The following exercises are often included in various high-intensity training regimes, which generally last for no longer than 15 minutes. This means that you don’t have to spend too much time at the gym to keep yourself in absolutely great shape. The trick is all about knowing the right exercises to do.

Thanks to this, we’re convinced that even those with the most hectic lifestyle will now be able to find the time to work out.

Some ground rules

1. Before doing any of these exercises, prepare your body with a five-minute warm up. Do some squats, arm circles, butt kicks, torso and neck rotations, and stretch your knees.

2. Set a timer for 15 minutes.
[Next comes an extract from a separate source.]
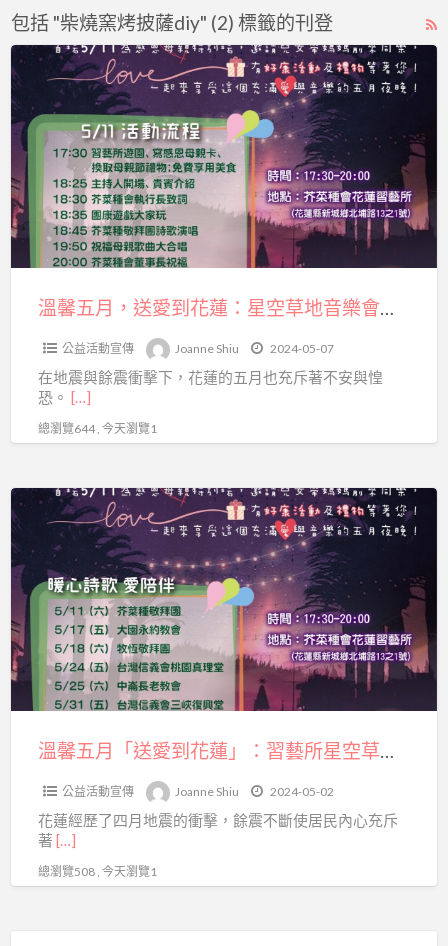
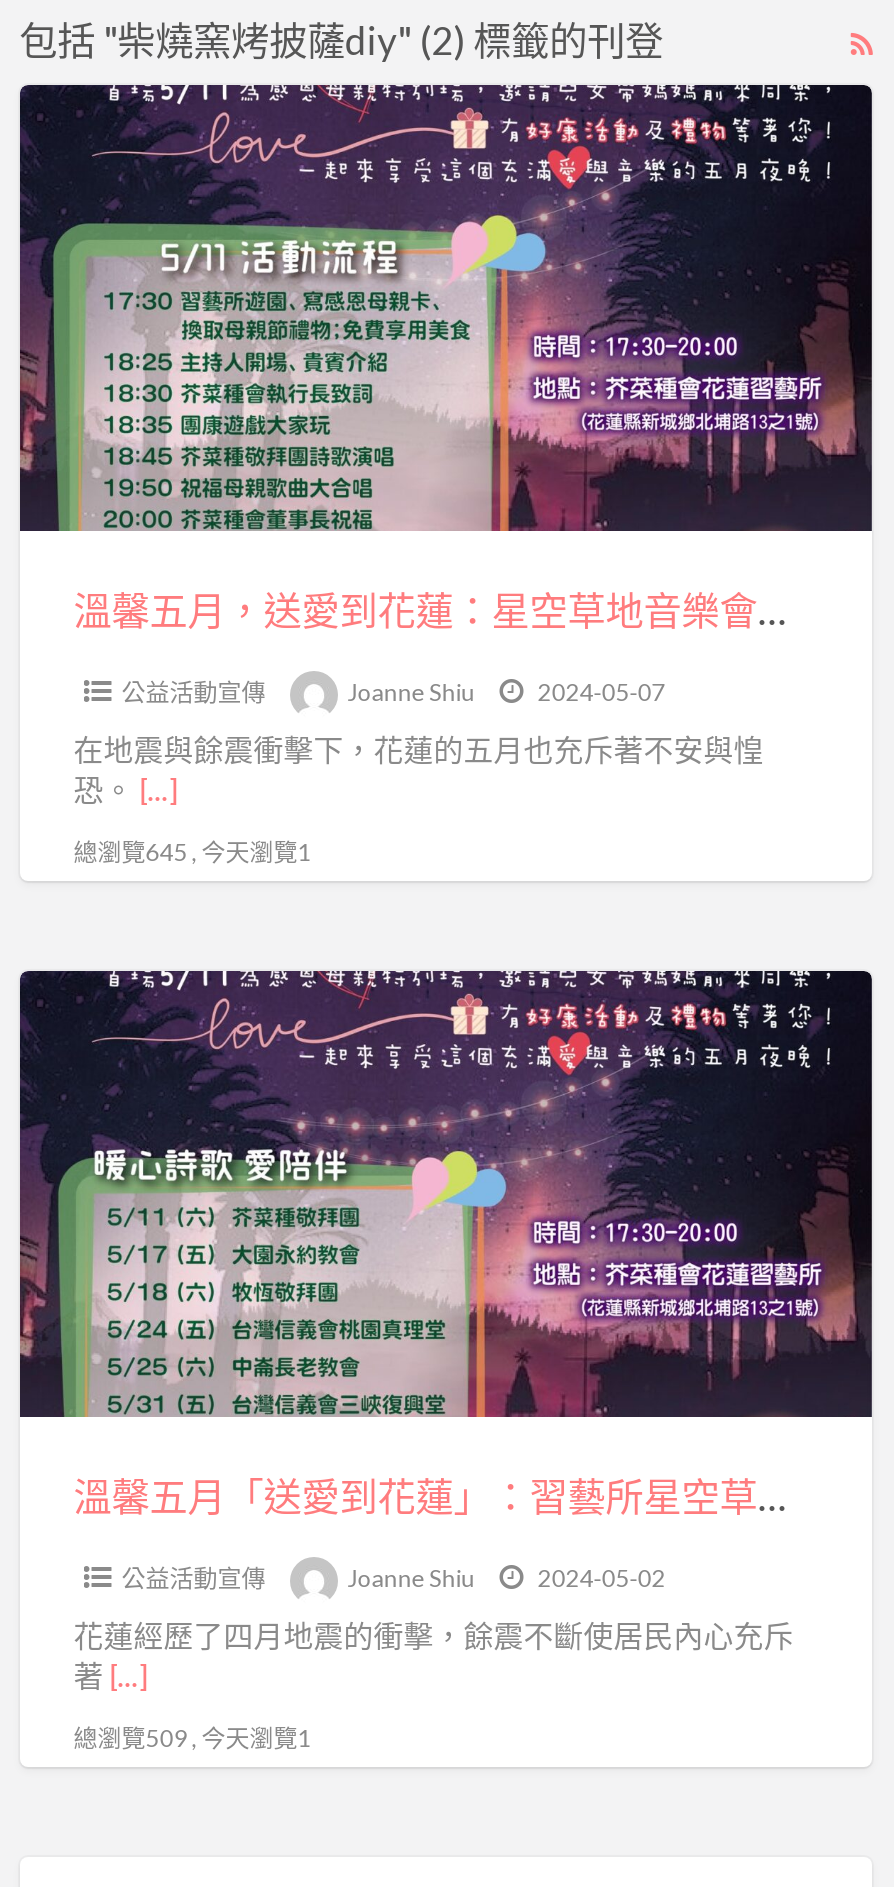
- 總瀏覽644 , 今天瀏覽1
+ 總瀏覽645 , 今天瀏覽1

- 總瀏覽508 , 今天瀏覽1
+ 總瀏覽509 , 今天瀏覽1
Perform the exercises one after another, and rest only when necessary. Repeat as many times as possible in 15 minutes.

3. Repeat this workout three times per week on non-consecutive days. Try to increase the number of reps you do during each session.
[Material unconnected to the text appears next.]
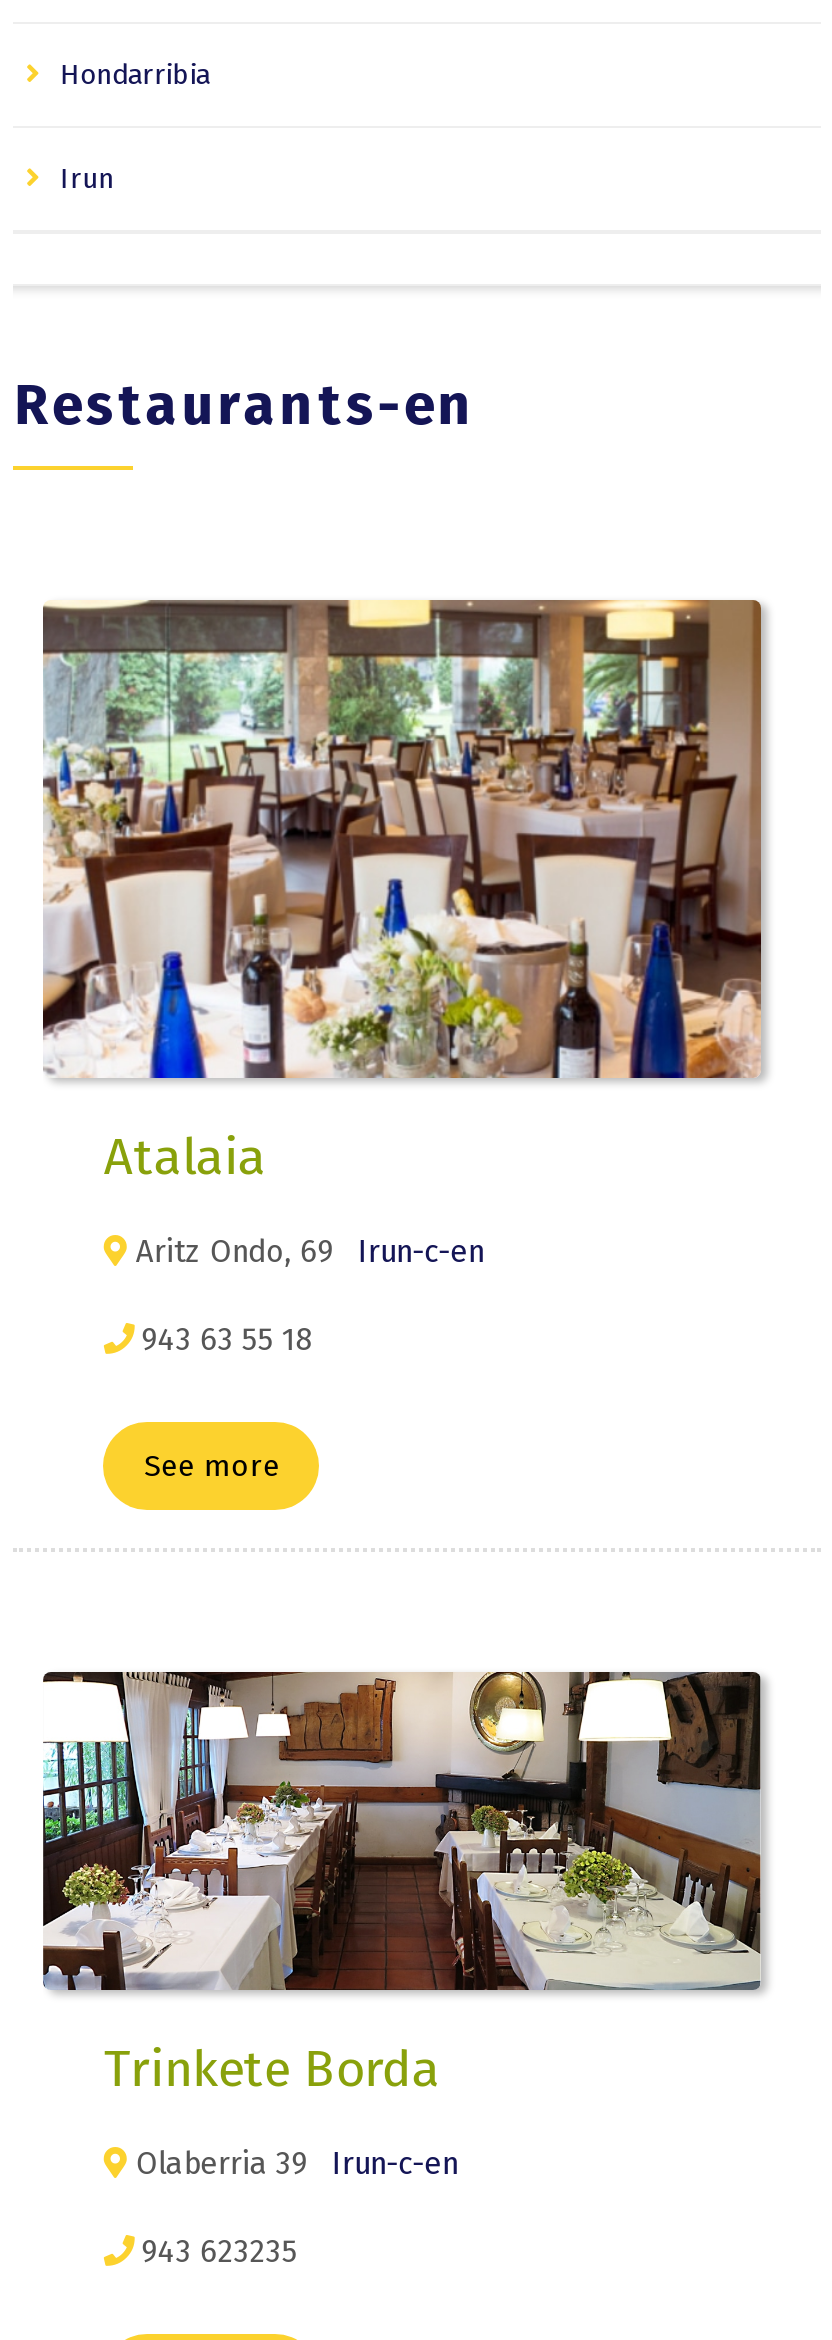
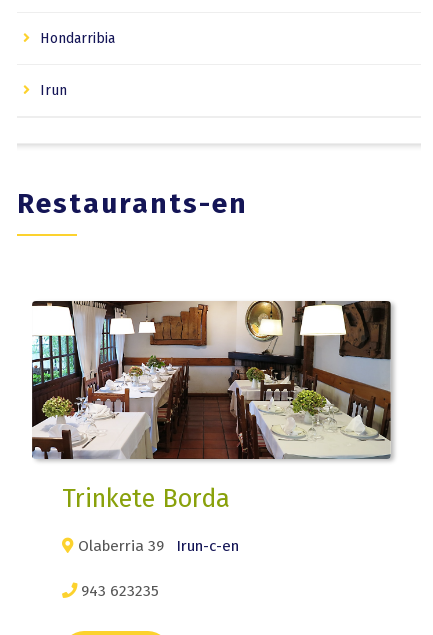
- [image]
- Atalaia
- Aritz Ondo, 69 Irun-c-en
- 943 63 55 18
- See more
4. After three weeks of successfully following the workout regime, increase the length of your workout to 20 minutes.

Explosive Sumo Squat

Stand with your feet wider than shoulder-width apart, toes turned out. Pull your hips back and push your knees out to lower into a squat. Tighten your glutes. Jump up and softly land. Repeat 12 times.

Tap-Up

Start in the push-up position. Your legs, back and neck should make a straight line. Your legs and abs should be tightened. Lower your body by bending your elbows. Push back up and tap your shoulder with the opposite hand. Return to the starting position and repeat the exercise with the other hand. Repeat 12 times.

Power Thrusts

Start in the plank position. Your legs, back and neck make a straight line. Your legs and abs should be tightened. Move your feet up to your palms in a jumping motion. Then jump up explosively, raising your fingertips to the sky. Return to the crouching position and jump back with your feet to land in the push-up position. Repeat 12 times.

Plank Pike

Start in a low plank with your elbows on the ground directly under your shoulders. Pull your left knee up towards your left elbow. Return to the starting position. Repeat with your right knee. Do 12 repetitions.

Laterals

Lower yourself into a quarter squat, and then explosively jump up and over to your right. Land softly and repeat the same motion to the left. Do 12 repetitions.

Single-Arm Iso Hold

Start in the standard plank position. Your legs, back and neck should form a straight line. Your legs and abs should be tightened. Extend your right arm out parallel to the floor, moving your right leg out to the side at the same time. Return to the starting position and repeat using your left arm and leg. Perform the exercise three times for each side.

Tuck Jump

Stand with your heels shoulder-width apart, your knees a little bent, and your arms in front of your chest. Jump up and tuck your knees as close to your chest as possible. Land softly. Repeat 12 times.